Try it: An exact copy of every entry is needed, without the pictures.

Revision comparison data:
##########
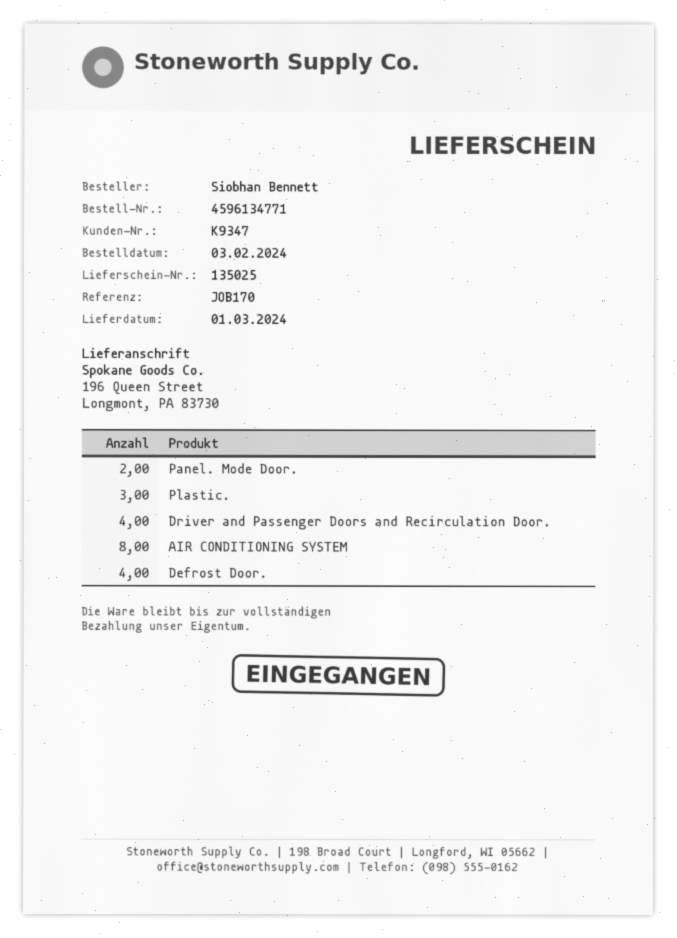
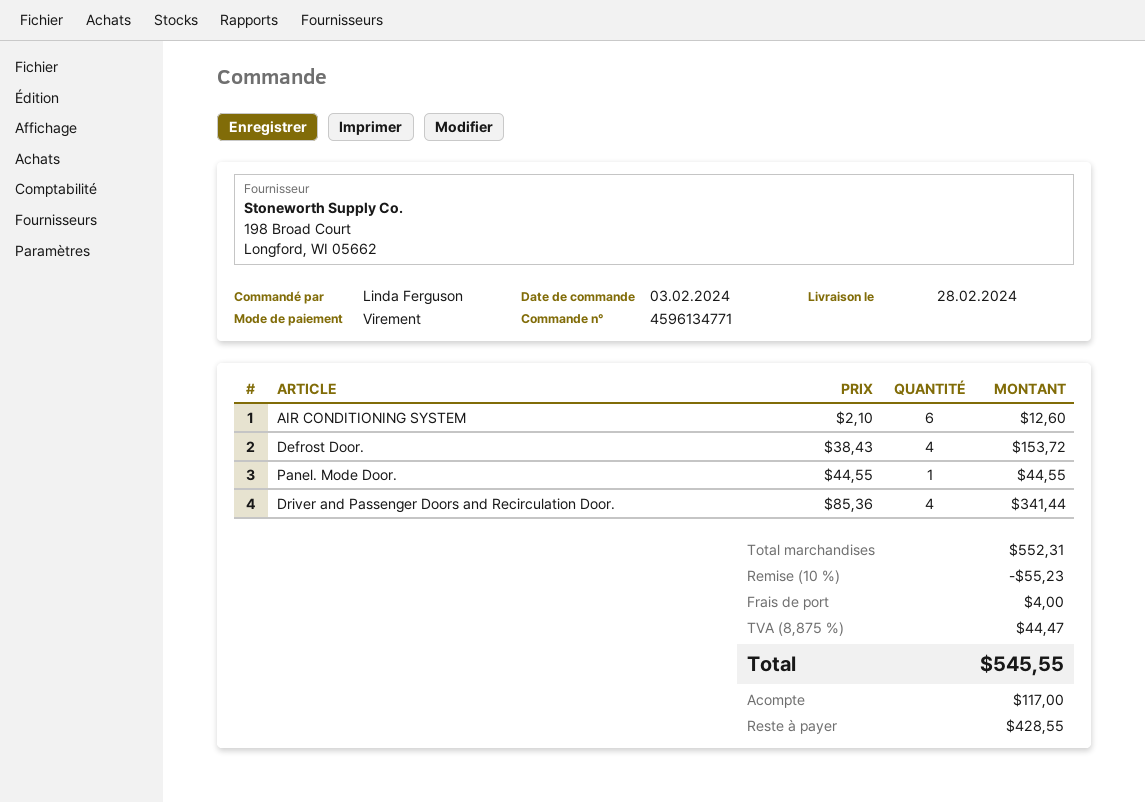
delivery date: 2024-03-01 -> 2024-02-28
ordered by: Siobhan Bennett -> Linda Ferguson
Panel. Mode Door.: 2 -> 1
Plastic.: 3 -> none
AIR CONDITIONING SYSTEM: 8 -> 6

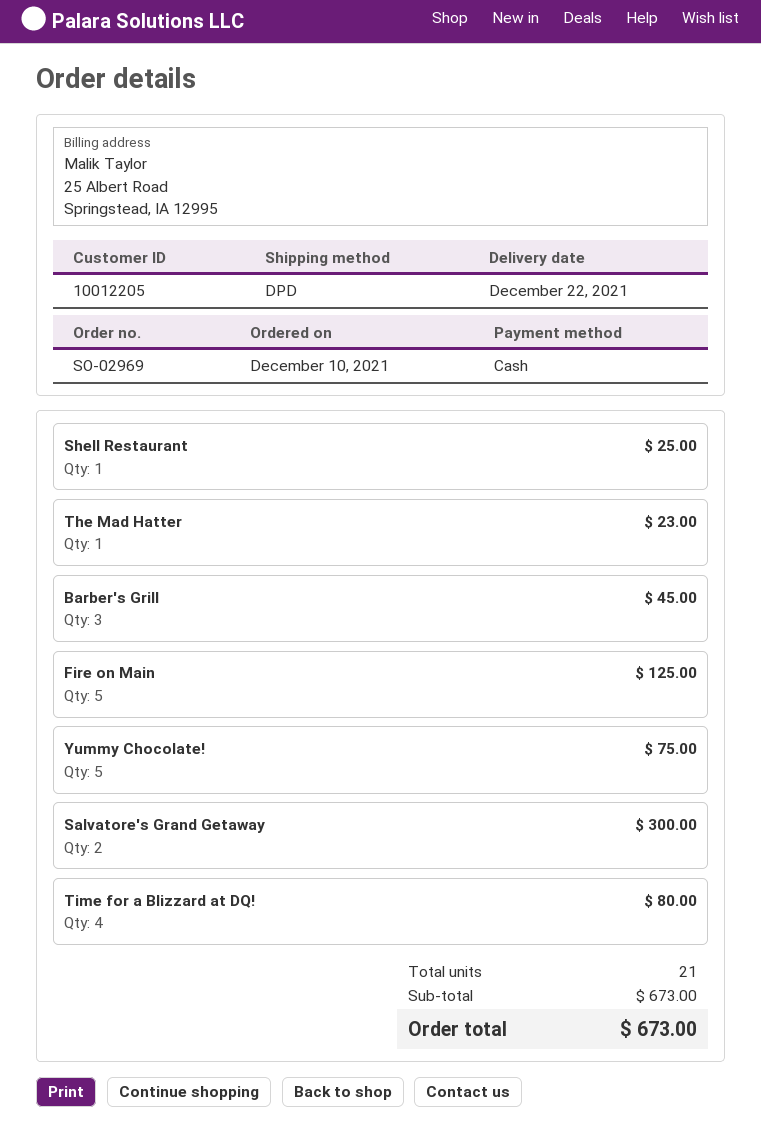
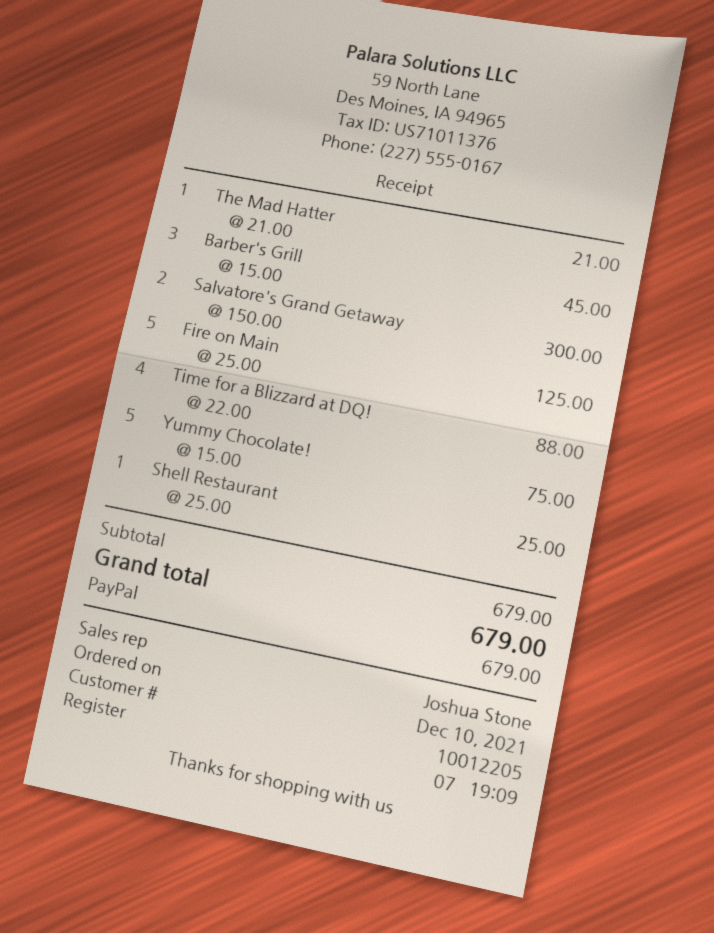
payment method: cash -> PayPal
The Mad Hatter: 1 for 23.00 -> 1 for 21.00
Time for a Blizzard at DQ!: 4 for 80.00 -> 4 for 88.00
subtotal: 673.00 -> 679.00
total: 673.00 -> 679.00

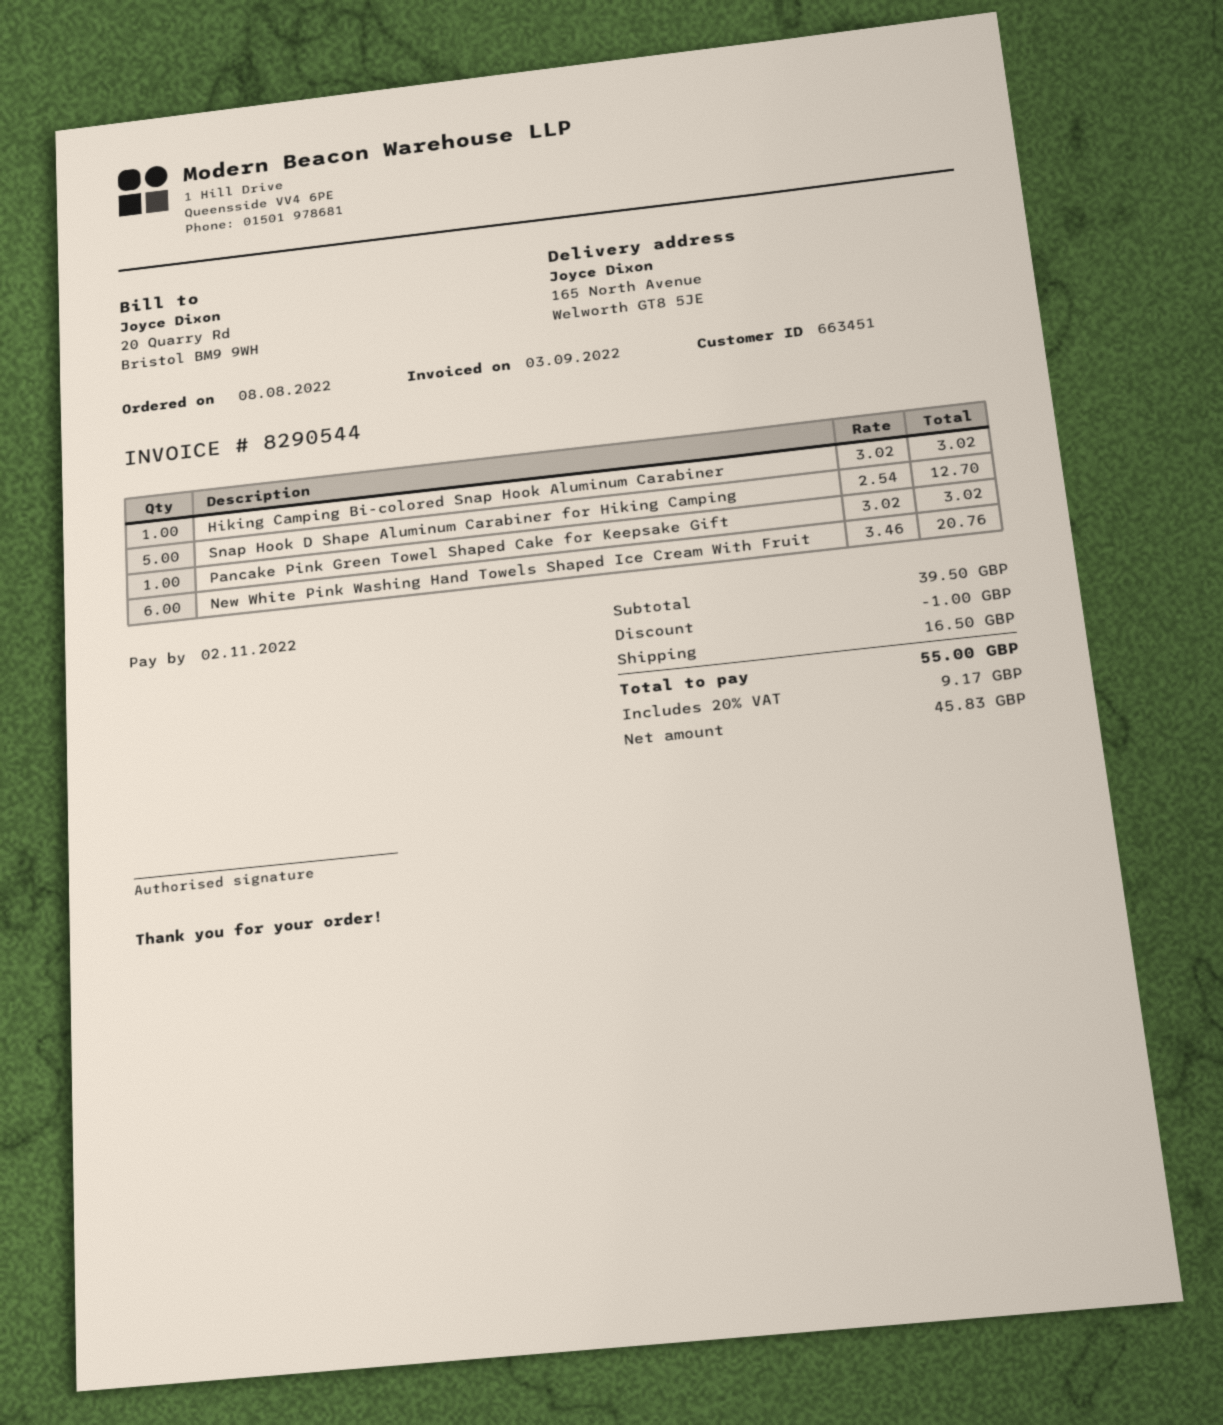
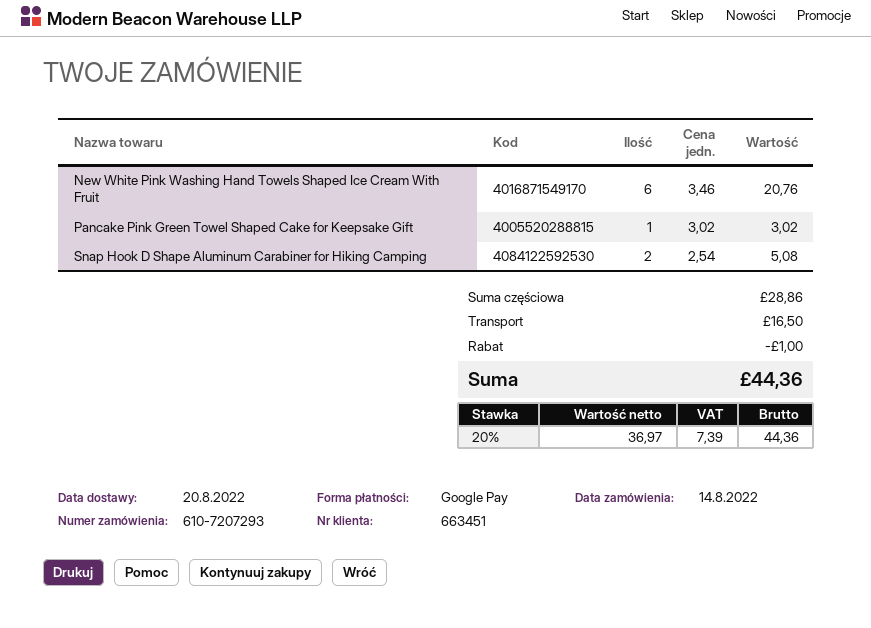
order date: 2022-08-08 -> 2022-08-14
Hiking Camping Bi-colored Snap Hook Aluminum Carabiner: 1 x 3.02 = 3.02 -> none
Snap Hook D Shape Aluminum Carabiner for Hiking Camping: 5 x 2.54 = 12.70 -> 2 x 2.54 = 5.08
subtotal: 39.50 -> 28.86
net: 45.83 -> 36.97
tax: 20% = 9.17 -> 20% = 7.39
total: 55.00 -> 44.36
##########
Written solution:
delivery date: 2024-03-01 -> 2024-02-28
ordered by: Siobhan Bennett -> Linda Ferguson
Panel. Mode Door.: 2 -> 1
Plastic.: 3 -> none
AIR CONDITIONING SYSTEM: 8 -> 6

payment method: cash -> PayPal
The Mad Hatter: 1 for 23.00 -> 1 for 21.00
Time for a Blizzard at DQ!: 4 for 80.00 -> 4 for 88.00
subtotal: 673.00 -> 679.00
total: 673.00 -> 679.00

order date: 2022-08-08 -> 2022-08-14
Hiking Camping Bi-colored Snap Hook Aluminum Carabiner: 1 x 3.02 = 3.02 -> none
Snap Hook D Shape Aluminum Carabiner for Hiking Camping: 5 x 2.54 = 12.70 -> 2 x 2.54 = 5.08
subtotal: 39.50 -> 28.86
net: 45.83 -> 36.97
tax: 20% = 9.17 -> 20% = 7.39
total: 55.00 -> 44.36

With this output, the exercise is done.